In längst vergangenen Tagen war Einsamkeit offensichtlicher und klarer abzugrenzen. Und aus heutiger Sicht romantischer. Heute ist sie kleinteilig und geht im Geplapper unter. Man muss sehr genau achtgeben, um sie überhaupt zu bemerken. Auch weil sie tabuisiert wird wie kein anderes Lebensgefühl. Aus diesem Grund fällt es den von ihr Betroffenen zunehmend schwer festzustellen, ob sie überhaupt einsam sind. Denn auch die Möglichkeiten, unter Menschen einsam zu sein, haben zugenommen. Problemlos kann man mehrere Tage in einer Stadt verbringen ohne eine einzige wirkliche Begegnung. Die Anzahl sozialer Kontakte ist kein Kriterium mehr. Einsamkeit beschreibt heute eher den Eindruck, nicht gehört zu werden. Keine Verbindung aufbauen zu können, zu anderen wie zu sich selbst. Die Einsamen gehen nicht in der Stille unter, sondern im Lärm, im Dauerrauschen.
Wenn bislang auf Einsamkeit geblickt wurde, dann meist von möglichst weit weg. Und von Beobachtern, die nie über ihre eigene sprechen. Im Gegenteil, Wissenschaftler meinen, sich mit persönlichen Erfahrungen zu disqualifizieren. Doch je distanzierter man sie betrachtet, desto verschwommener wird die Einsamkeit auch. Wer sie in ihren vielen Erscheinungsformen beschreiben möchte, muss auch bereit sein, etwas von sich preiszugeben.

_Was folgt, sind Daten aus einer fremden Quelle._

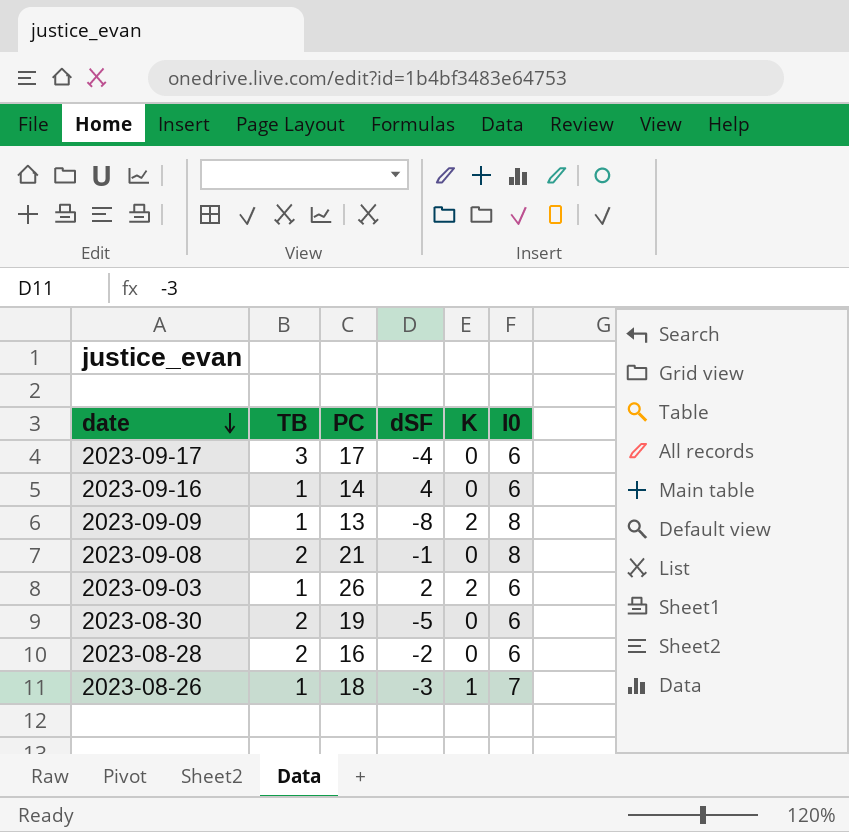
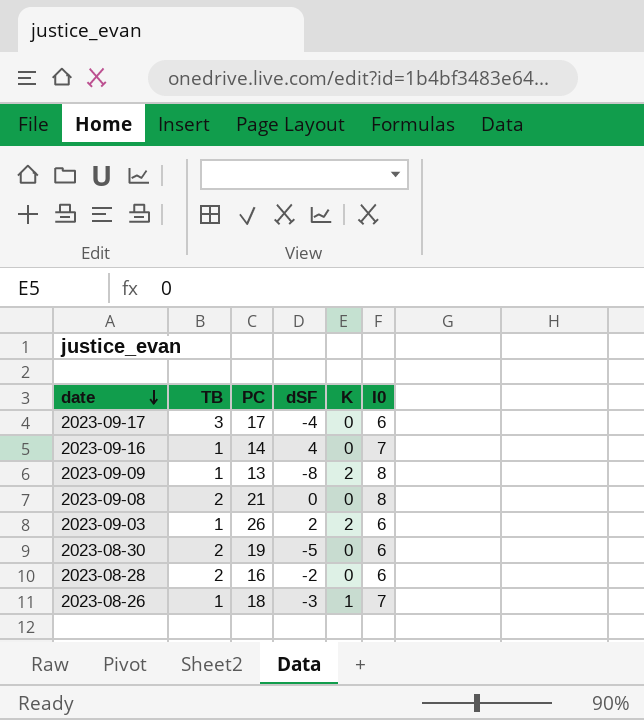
2023-09-16 | I0: 6 -> 7
2023-09-08 | dSF: -1 -> 0

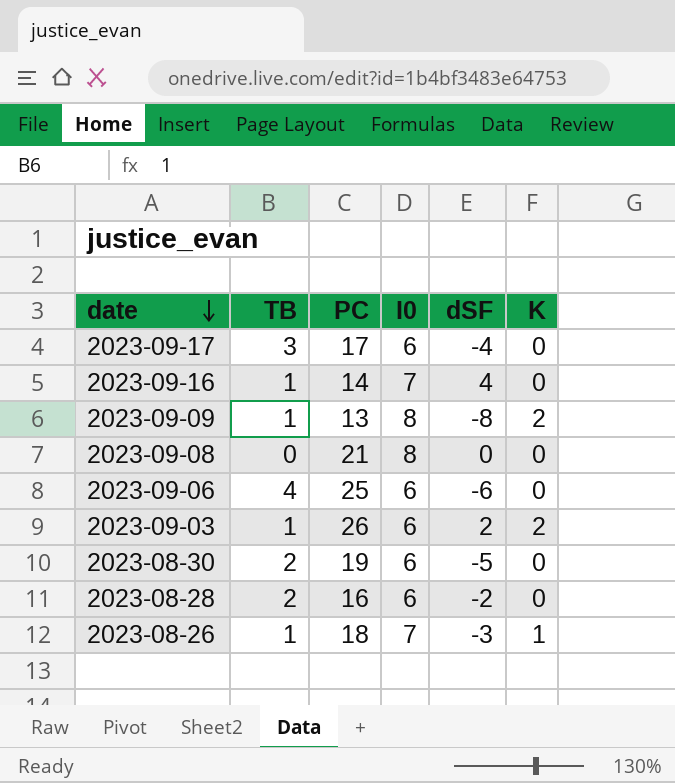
column I0 | position: 6 -> 4
2023-09-08 | TB: 2 -> 0
row 2023-09-06: none -> 4 | 25 | 6 | -6 | 0

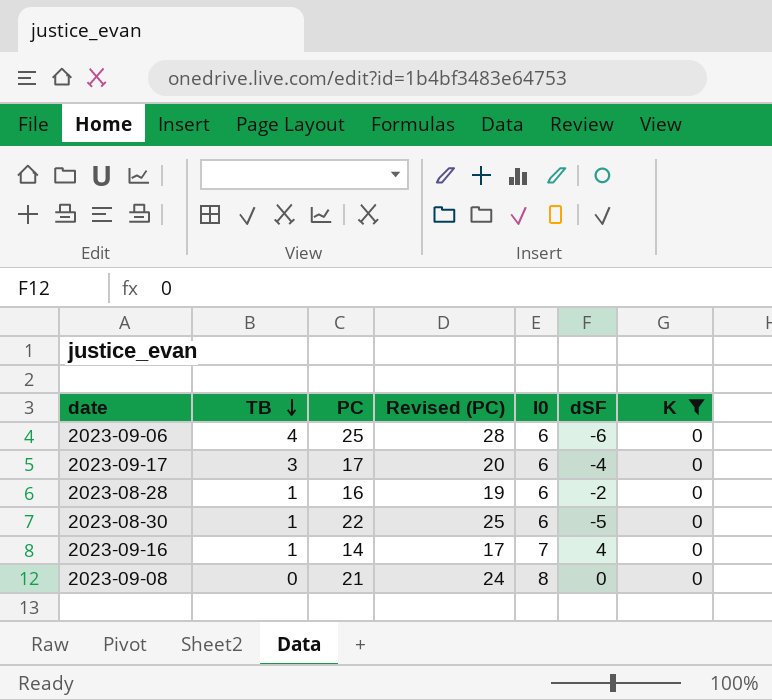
filter: none -> K = 0
row order: date descending -> TB descending
column Revised (PC) | formula: none -> [PC] + 3
2023-08-28 | TB: 2 -> 1
2023-08-30 | TB: 2 -> 1
2023-08-30 | PC: 19 -> 22

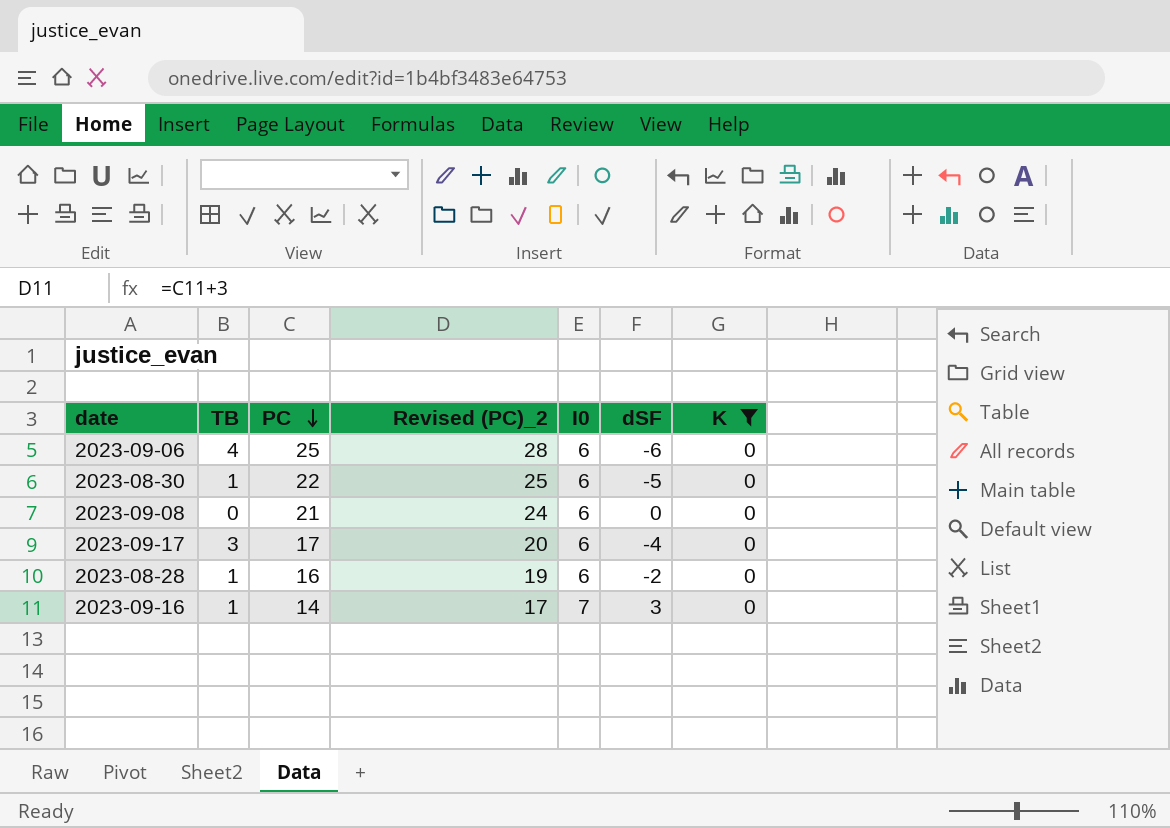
row order: TB descending -> PC descending
column name: Revised (PC) -> Revised (PC)_2
2023-09-08 | I0: 8 -> 6
2023-09-16 | dSF: 4 -> 3

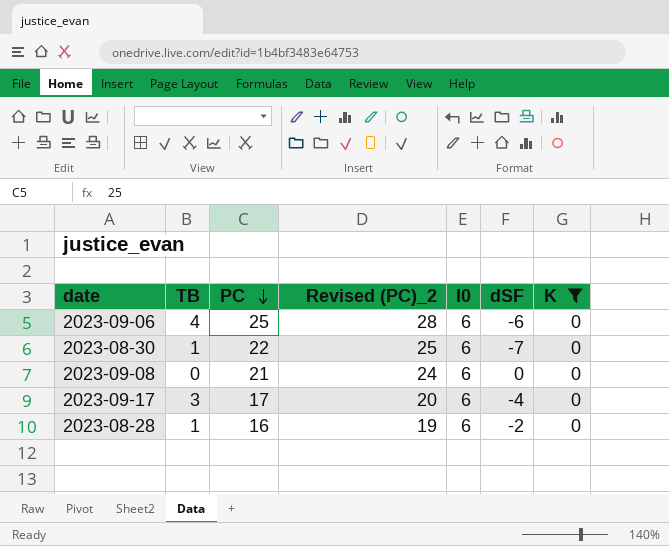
row 2023-09-16: 1 | 14 | 17 | 7 | 3 | 0 -> none
2023-08-30 | dSF: -5 -> -7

Das Sozialverhalten der Wanderratte, das ein Soziologe zur Erklärung menschlicher Einsamkeit bemüht hat, bringe ich nicht mit meinen Erfahrungen zusammen. Das mag hochnäsig sein, doch der Gegenstand verleitet dazu. Wahrscheinlich sprechen wir einfach von verschiedenen Dingen. Wissenschaftler reflektieren über ein gesellschaftliches Phänomen, ich über ein Gefühl. Einsamkeit trifft den Einzelnen elementar. Wenn ich einsam bin, fühle ich mich eben nicht als Teil einer großen Gruppe anderer Einsamer und möchte denen auf keinen Fall zugerechnet werden. Im Gegenteil, die anderen stoßen mich ab. Ich bin eine vereinzelte Wanderratte. Einsamkeit beweist mir meine Einzigartigkeit: Es ist meine Einsamkeit. Ich muss mich mit ihr herumschlagen.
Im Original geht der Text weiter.